LSSTDESC · m-aguena · Nov 18, 2024 · Nov 19, 2024 · Nov 19, 2024 · Nov 19, 2024
diff --git a/.github/workflows/build_check.yml b/.github/workflows/build_check.yml
@@ -38,7 +38,7 @@ jobs:
         #conda install -c conda-forge cmake swig setuptools_scm
         git clone https://github.com/LSSTDESC/CCL
         cd CCL
-        pip install --no-use-pep517 .
+        pip install .
     - name: Run the unit tests
       run: |
         pip install pytest pytest-cov

diff --git a/clmm/clusterensemble.py b/clmm/clusterensemble.py
@@ -1,7 +1,9 @@
 """@file clusterensemble.py
 The Cluster Ensemble class
 """
+
 import pickle
+import warnings
 import numpy as np
 import healpy
 
@@ -50,6 +52,12 @@ def __init__(self, unique_id, gc_list=None, **kwargs):
         self.data = GCData(meta={"bin_units": None, "radius_min": None, "radius_max": None})
         if gc_list is not None:
             self._add_values(gc_list, **kwargs)
+            weights_out = kwargs.get("weights_out", "W_l")
+            if (self.data[weights_out] == 0).any():
+                warnings.warn(
+                    "There are empty bins in some of the profile tables,"

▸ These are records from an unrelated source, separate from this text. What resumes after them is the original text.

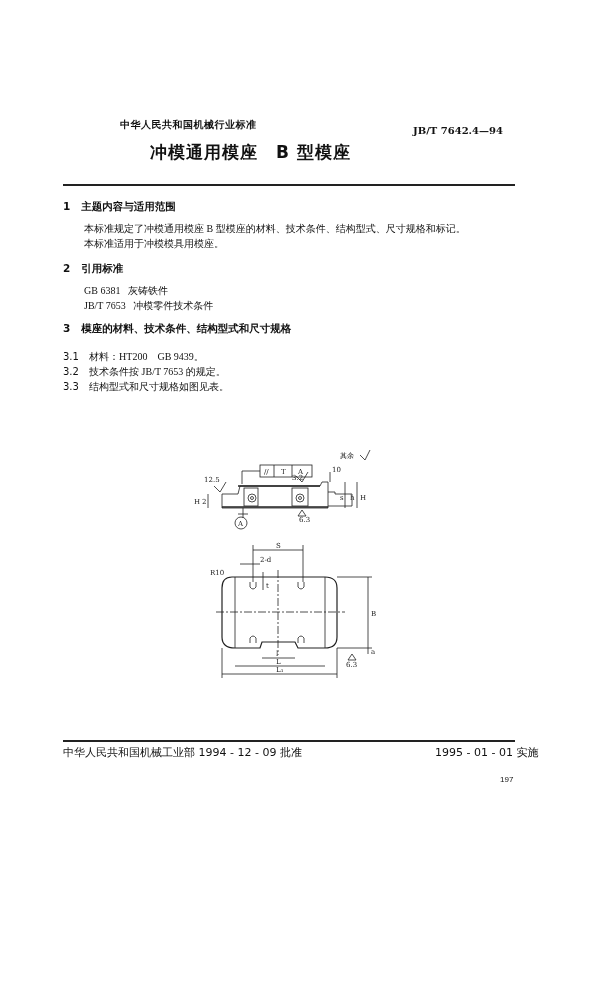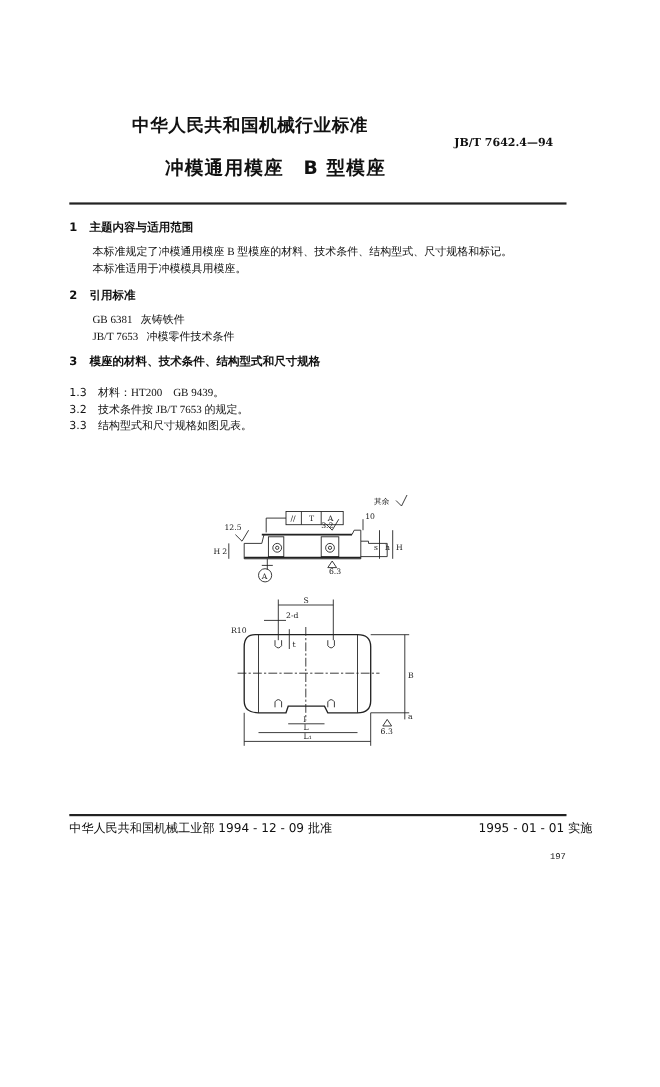--- a/index.html
+++ b/index.html
@@ -5,7 +5,7 @@
   html,body{margin:0;padding:0;background:#fff;}
   body{width:600px;height:988px;position:relative;overflow:hidden;font-family:"DejaVu Sans",sans-serif;color:#111;}
   .abs{position:absolute;white-space:nowrap;}
-  .org{left:120px;top:104px;font-size:16px;font-weight:bold;letter-spacing:0.5px;}
+  .org{left:120px;top:118px;font-size:10px;font-weight:bold;letter-spacing:0.5px;}
   .code{left:413px;top:125px;font-size:10px;font-family:"DejaVu Serif",serif;font-weight:bold;}
   .title{left:150px;top:141px;font-size:17px;font-weight:bold;letter-spacing:1px;}
   .rule{position:absolute;left:63px;width:452px;height:1.5px;background:#222;}

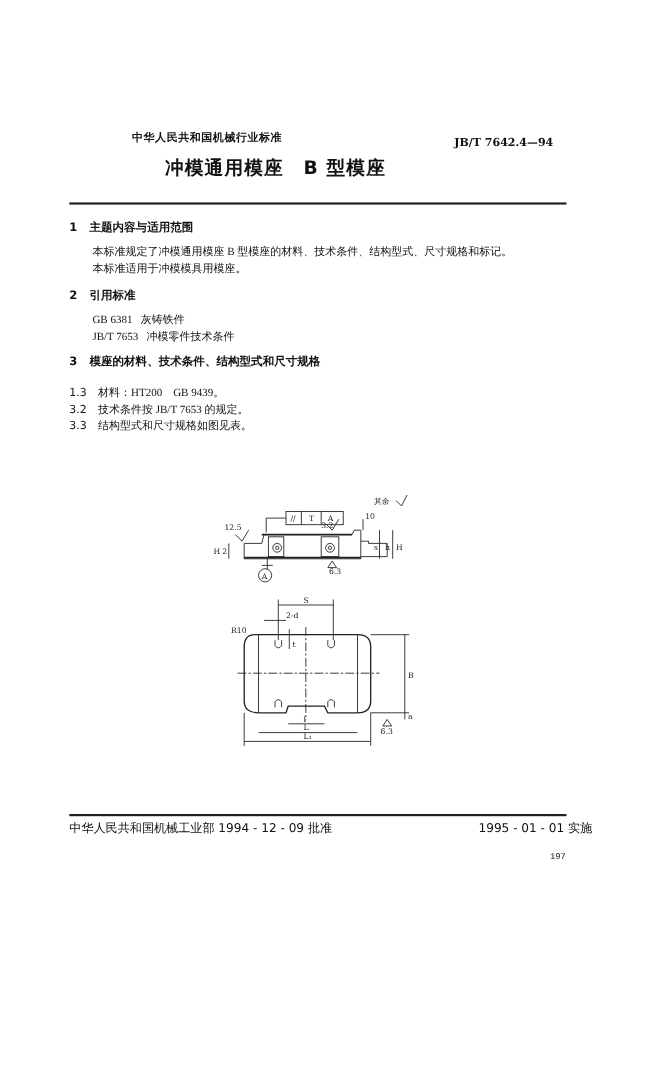--- a/index.html
+++ b/index.html
@@ -45,7 +45,7 @@
   <span>3</span>&nbsp;&nbsp;&nbsp;<span>模座的材料、技术条件、结构型式和尺寸规格</span>
 </div>
 <div class="abs" style="left:63px;top:345px;">
-  <span class="pn">1.3</span>&nbsp;&nbsp;<span class="p">材料：HT200　GB 9439。</span>
+  <span class="pn">3.1</span>&nbsp;&nbsp;<span class="p">材料：HT200　GB 9439。</span>
 </div>
 <div class="abs" style="left:63px;top:360px;">
   <span class="pn">3.2</span>&nbsp;&nbsp;<span class="p">技术条件按 JB/T 7653 的规定。</span>

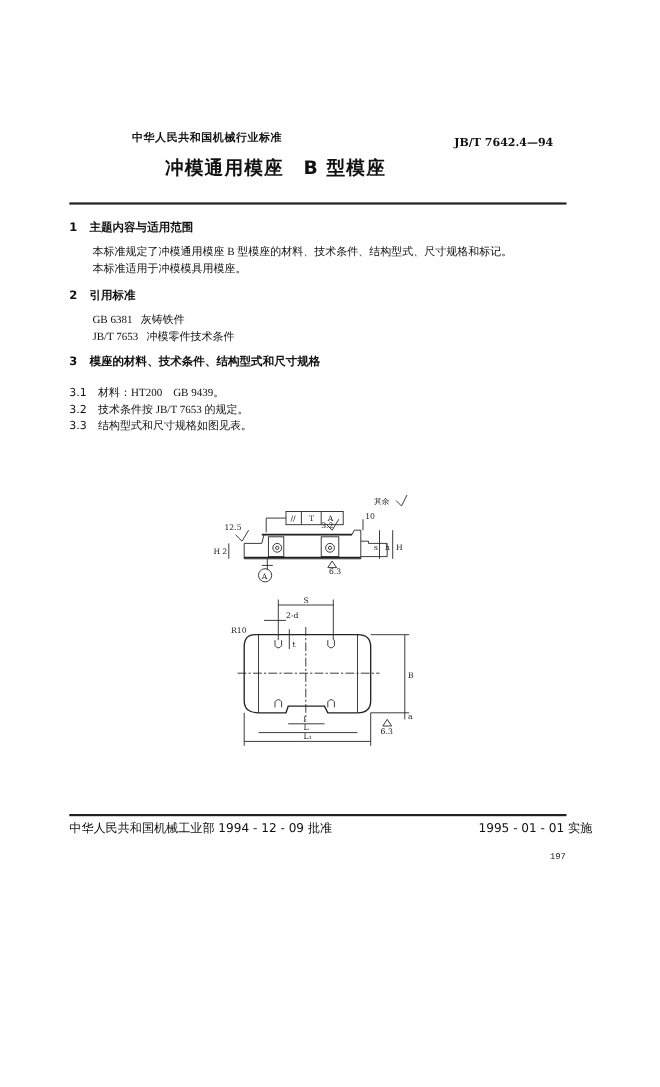--- a/index.html
+++ b/index.html
@@ -13,7 +13,7 @@
   .p{font-size:10px;font-family:Liberation Serif, serif;}
   .pn{font-size:10px;}
   .foot{font-size:11px;font-weight:normal;}
-  .pg{font-size:8px;font-family:Liberation Mono, monospace;}
+  .pg{font-size:8px;font-family:Liberation Sans, sans-serif;}
   svg{position:absolute;}
   svg text{font-family:"DejaVu Serif",serif;font-size:7px;fill:#222;}
 </style>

+                    f" filter them with {weights_out}>0 for visualization."
+                )
         self.stacked_data = None
         self.cov = {
             "tan_sc": None,

diff --git a/clmm/dataops/__init__.py b/clmm/dataops/__init__.py
@@ -1,4 +1,5 @@
 """Data operation for polar/azimuthal averages in radial bins and weights"""
+
 import warnings
 import numpy as np
 from astropy.coordinates import SkyCoord
@@ -482,6 +483,7 @@ def make_radial_profile(
     z_lens=None,
     validate_input=True,
     weights=None,
+    empty_bins_value=np.nan,
 ):
     r"""Compute the angular profile of given components
 
@@ -535,6 +537,8 @@ def make_radial_profile(
     weights: array-like, optional
         Array of individual galaxy weights. If specified, the radial binned profile is
         computed using a weighted average
+    empty_bins_value: float, None
+        Values to be assigned to empty bins.
 
     Returns
     -------
@@ -595,12 +599,43 @@ def make_radial_profile(
     profile_table["weights_sum"] = wts_sum
     # return empty bins?
     if not include_empty_bins:
-        profile_table = profile_table[nsrc > 1]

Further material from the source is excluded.